Stored items.
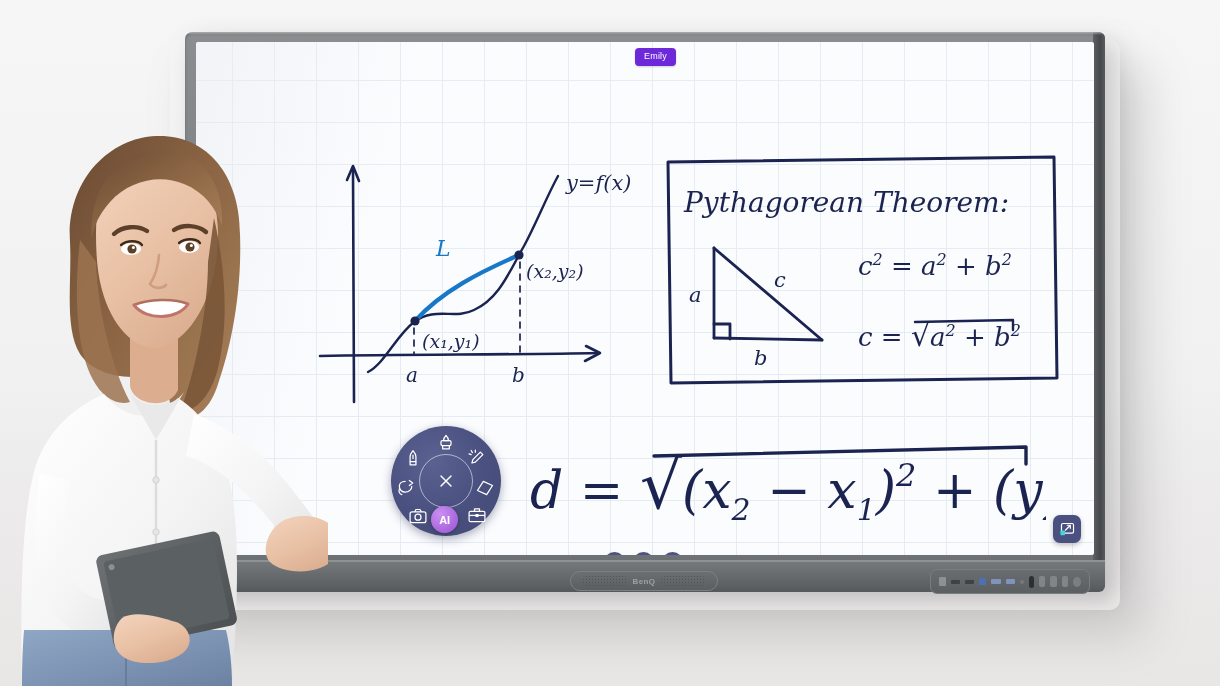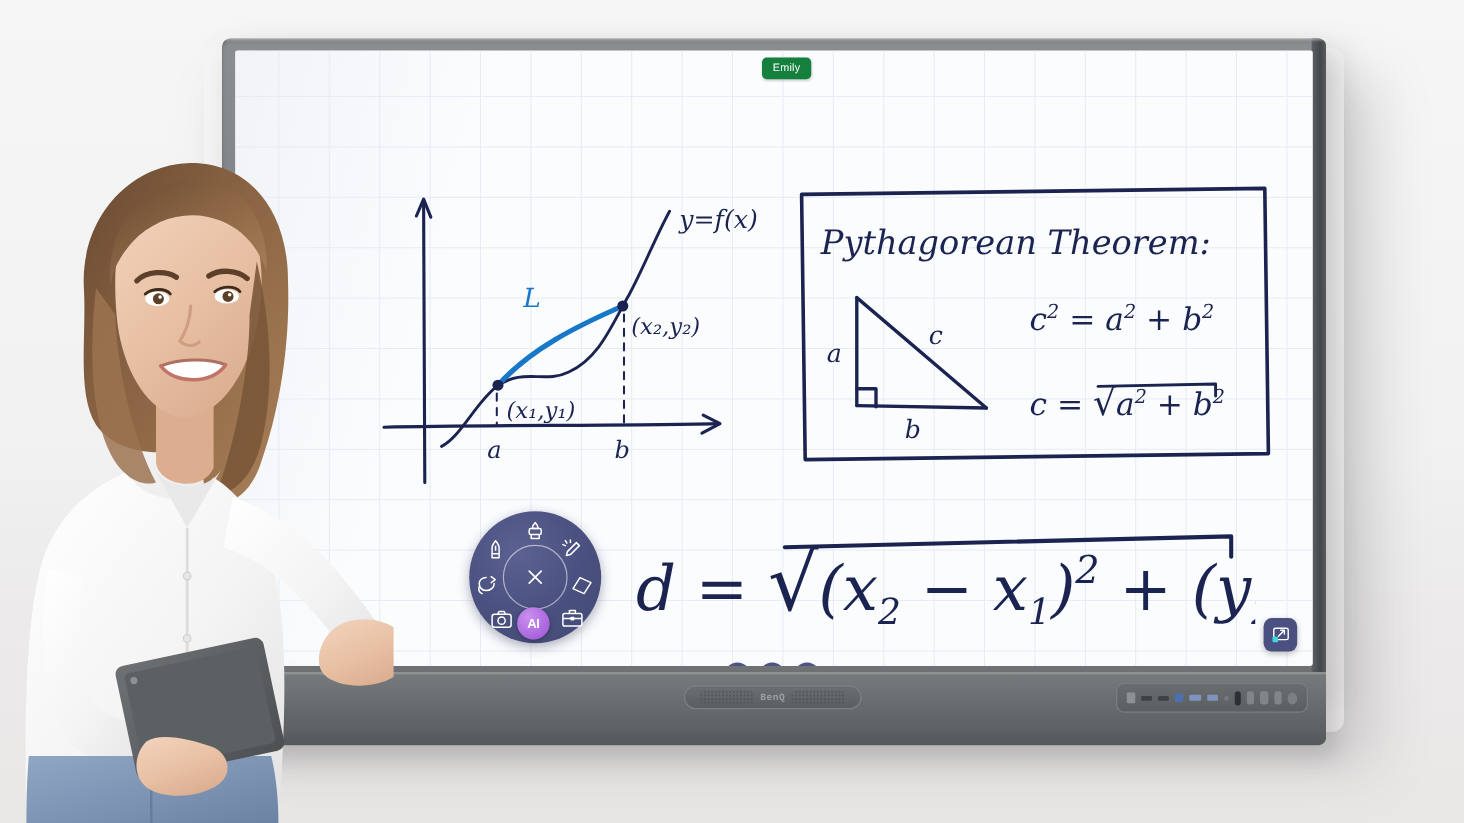--- a/index.html
+++ b/index.html
@@ -65,21 +65,21 @@
   }
   #screen-vignette{
     position:absolute; inset:0;
     background:linear-gradient(105deg, rgba(232,236,242,.55) 0%, rgba(255,255,255,0) 22%);
     pointer-events:none;
   }
 
   
   #name-tab {
     position: absolute; left: 439px; top: 6px;
-    background: #15803d;
+    background: #6d28d9;
     color: #ffffff;
     font-size: 9px;
     letter-spacing: .2px;
     padding: 4px 9px 5px 9px;
     border-radius: 4px;
     line-height: 1;
     box-shadow: 0 1px 2px rgba(0,0,0,.18);
   }
 
   
@@ -156,25 +156,24 @@
     background: #4a5080;
     display: flex; align-items: center; justify-content: center;
     box-shadow: 0 2px 5px rgba(0,0,0,.25);
   }
   #cast-button svg { width: 17px; height: 17px; }
 
   
   #chassis {
     position: absolute;
     left: 185px; top: 560px;
-    width: 920px; height: 61px;
+    width: 920px; height: 32px;
     background: linear-gradient(180deg,#777b7d 0%, #6a6e71 38%, #5d6164 78%, #54585b 100%);
     border-radius: 0 0 6px 6px;
     box-shadow: 8px 10px 18px rgba(120,118,118,0.3);
-    font-family: Liberation Mono, monospace;
   }
   #chassis::before{
     content:""; position:absolute; left:0; top:0; right:0; height:2px;
     background:rgba(255,255,255,.18);
   }
   #speaker-grille {
     position: absolute; left: 385px; top: 11px;
     width: 148px; height: 20px;
     border-radius: 10px;
     background: linear-gradient(180deg,#6b6f72,#5a5e61);

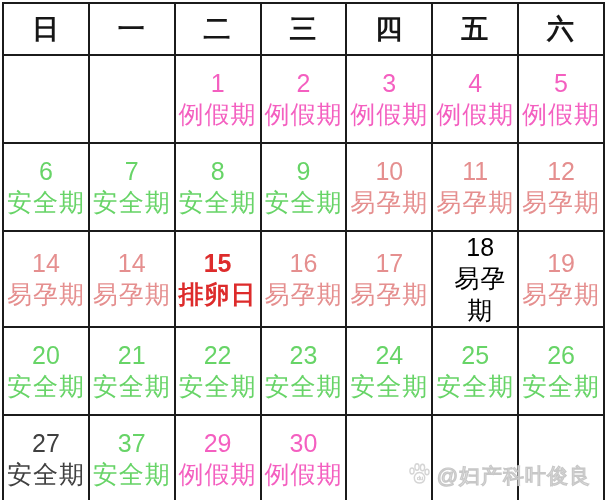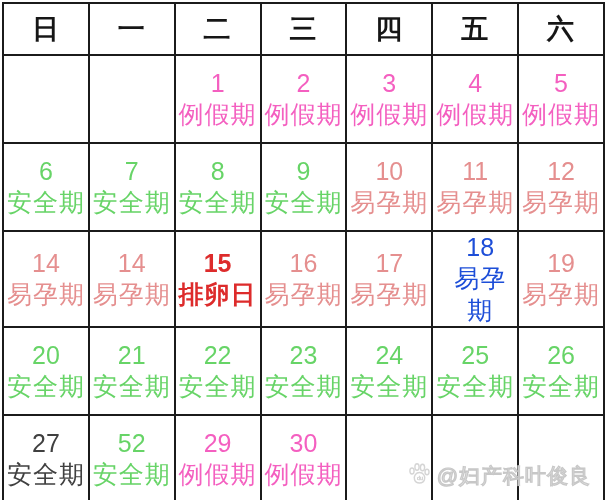--- a/index.html
+++ b/index.html
@@ -128,21 +128,21 @@
             <div class="day-label">排卵日</div>
           </td>
           <td class="cell t-fertile" style="color: rgb(229, 143, 143);">
             <div class="day-num">16</div>
             <div class="day-label">易孕期</div>
           </td>
           <td class="cell t-fertile" style="color: rgb(229, 143, 143); margin-top: 32px;">
             <div class="day-num">17</div>
             <div class="day-label">易孕期</div>
           </td>
-          <td class="cell t-fertile" style="color: #1d4ed8; padding-left: 10px;">
+          <td class="cell t-fertile" style="color: #000000; padding-left: 10px;">
             <div class="day-num">18</div>
             <div class="day-label">易孕期</div>
           </td>
           <td class="cell t-fertile" style="color: rgb(229, 143, 143);">
             <div class="day-num">19</div>
             <div class="day-label">易孕期</div>
           </td>
         </tr>
         <tr>
           <td class="cell t-safe" style="color: rgb(103, 212, 103);">
@@ -173,21 +173,21 @@
             <div class="day-num">26</div>
             <div class="day-label">安全期</div>
           </td>
         </tr>
         <tr>
           <td class="cell t-safe" style="color: #404040;">
             <div class="day-num">27</div>
             <div class="day-label">安全期</div>
           </td>
           <td class="cell t-safe" style="color: rgb(103, 212, 103);">
-            <div class="day-num">52</div>
+            <div class="day-num">37</div>
             <div class="day-label">安全期</div>
           </td>
           <td class="cell t-period" style="color: rgb(244, 95, 192);">
             <div class="day-num">29</div>
             <div class="day-label">例假期</div>
           </td>
           <td class="cell t-period" style="color: rgb(244, 95, 192);">
             <div class="day-num">30</div>
             <div class="day-label">例假期</div>
           </td>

PROMPT. Set down the records precisely as they appear. Any picture stays out.

FINISHED TASK.
--- a/index.html
+++ b/index.html
@@ -65,21 +65,21 @@
   }
   #screen-vignette{
     position:absolute; inset:0;
     background:linear-gradient(105deg, rgba(232,236,242,.55) 0%, rgba(255,255,255,0) 22%);
     pointer-events:none;
   }
 
   
   #name-tab {
     position: absolute; left: 439px; top: 6px;
-    background: #15803d;
+    background: #6d28d9;
     color: #ffffff;
     font-size: 9px;
     letter-spacing: .2px;
     padding: 4px 9px 5px 9px;
     border-radius: 4px;
     line-height: 1;
     box-shadow: 0 1px 2px rgba(0,0,0,.18);
   }
 
   
@@ -156,25 +156,24 @@
     background: #4a5080;
     display: flex; align-items: center; justify-content: center;
     box-shadow: 0 2px 5px rgba(0,0,0,.25);
   }
   #cast-button svg { width: 17px; height: 17px; }
 
   
   #chassis {
     position: absolute;
     left: 185px; top: 560px;
-    width: 920px; height: 61px;
+    width: 920px; height: 32px;
     background: linear-gradient(180deg,#777b7d 0%, #6a6e71 38%, #5d6164 78%, #54585b 100%);
     border-radius: 0 0 6px 6px;
     box-shadow: 8px 10px 18px rgba(120,118,118,0.3);
-    font-family: Liberation Mono, monospace;
   }
   #chassis::before{
     content:""; position:absolute; left:0; top:0; right:0; height:2px;
     background:rgba(255,255,255,.18);
   }
   #speaker-grille {
     position: absolute; left: 385px; top: 11px;
     width: 148px; height: 20px;
     border-radius: 10px;
     background: linear-gradient(180deg,#6b6f72,#5a5e61);

--- a/index.html
+++ b/index.html
@@ -128,21 +128,21 @@
             <div class="day-label">排卵日</div>
           </td>
           <td class="cell t-fertile" style="color: rgb(229, 143, 143);">
             <div class="day-num">16</div>
             <div class="day-label">易孕期</div>
           </td>
           <td class="cell t-fertile" style="color: rgb(229, 143, 143); margin-top: 32px;">
             <div class="day-num">17</div>
             <div class="day-label">易孕期</div>
           </td>
-          <td class="cell t-fertile" style="color: #1d4ed8; padding-left: 10px;">
+          <td class="cell t-fertile" style="color: #000000; padding-left: 10px;">
             <div class="day-num">18</div>
             <div class="day-label">易孕期</div>
           </td>
           <td class="cell t-fertile" style="color: rgb(229, 143, 143);">
             <div class="day-num">19</div>
             <div class="day-label">易孕期</div>
           </td>
         </tr>
         <tr>
           <td class="cell t-safe" style="color: rgb(103, 212, 103);">
@@ -173,21 +173,21 @@
             <div class="day-num">26</div>
             <div class="day-label">安全期</div>
           </td>
         </tr>
         <tr>
           <td class="cell t-safe" style="color: #404040;">
             <div class="day-num">27</div>
             <div class="day-label">安全期</div>
           </td>
           <td class="cell t-safe" style="color: rgb(103, 212, 103);">
-            <div class="day-num">52</div>
+            <div class="day-num">37</div>
             <div class="day-label">安全期</div>
           </td>
           <td class="cell t-period" style="color: rgb(244, 95, 192);">
             <div class="day-num">29</div>
             <div class="day-label">例假期</div>
           </td>
           <td class="cell t-period" style="color: rgb(244, 95, 192);">
             <div class="day-num">30</div>
             <div class="day-label">例假期</div>
           </td>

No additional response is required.